Your goal: Scan the lines below for the string "none" and copy every one that has it.

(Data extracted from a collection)
┌────────

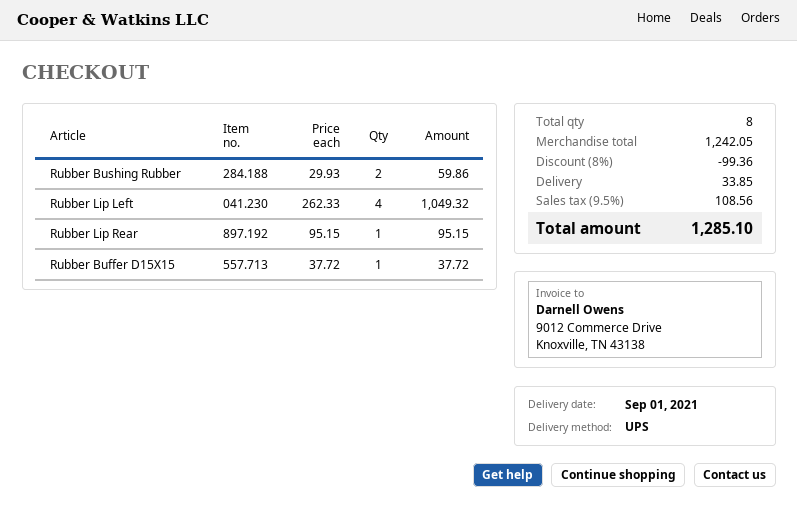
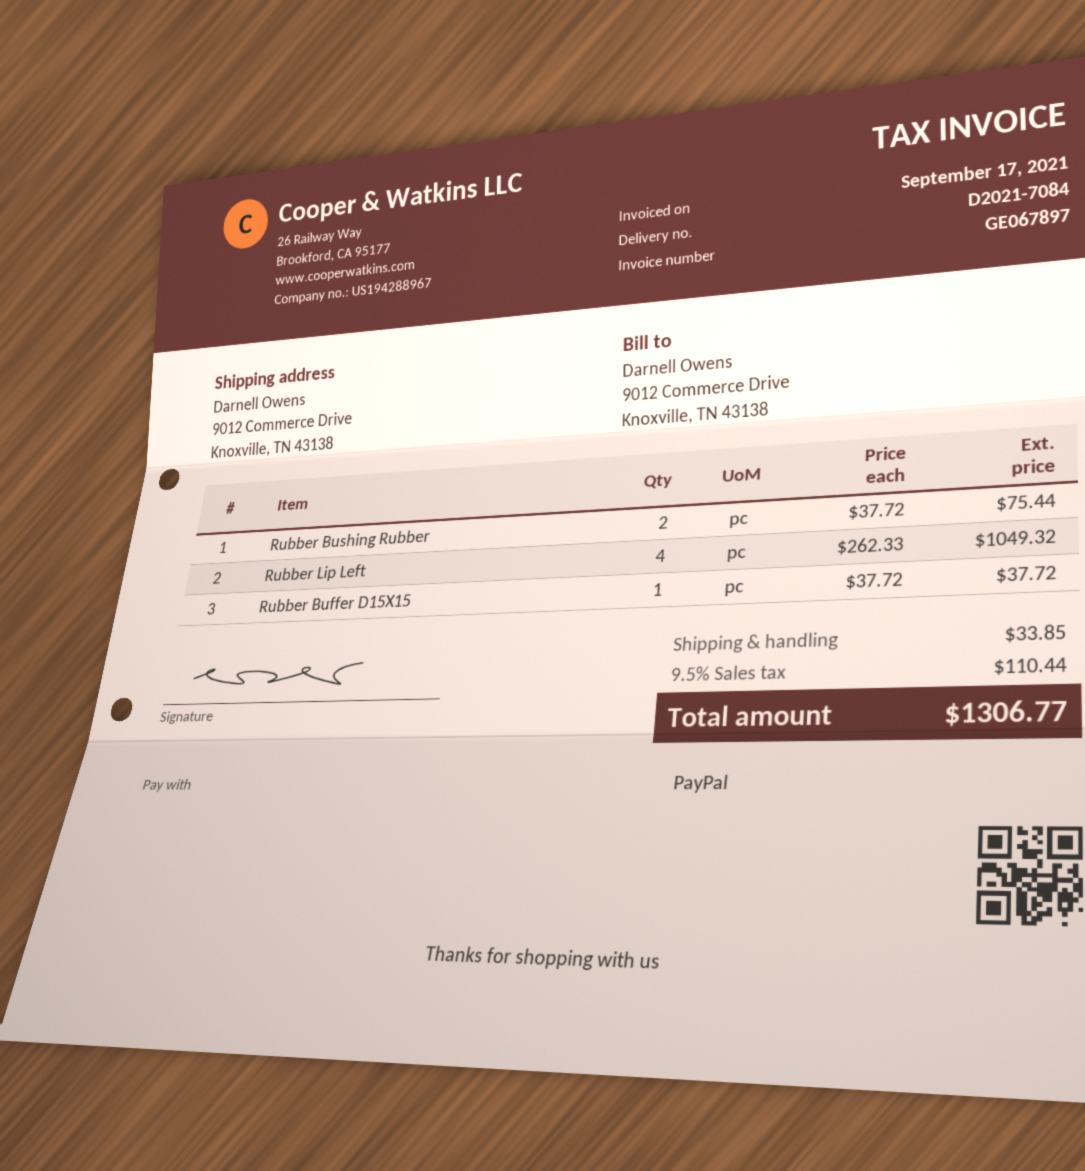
Rubber Bushing Rubber: 2 x 29.93 = 59.86 -> 2 x 37.72 = 75.44
Rubber Lip Rear: 1 x 95.15 = 95.15 -> none
discount: 8% = 99.36 -> none
tax: 9.5% = 108.56 -> 9.5% = 110.44
total: 1285.10 -> 1306.77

└────────

Response to this exercise:
Rubber Lip Rear: 1 x 95.15 = 95.15 -> none
discount: 8% = 99.36 -> none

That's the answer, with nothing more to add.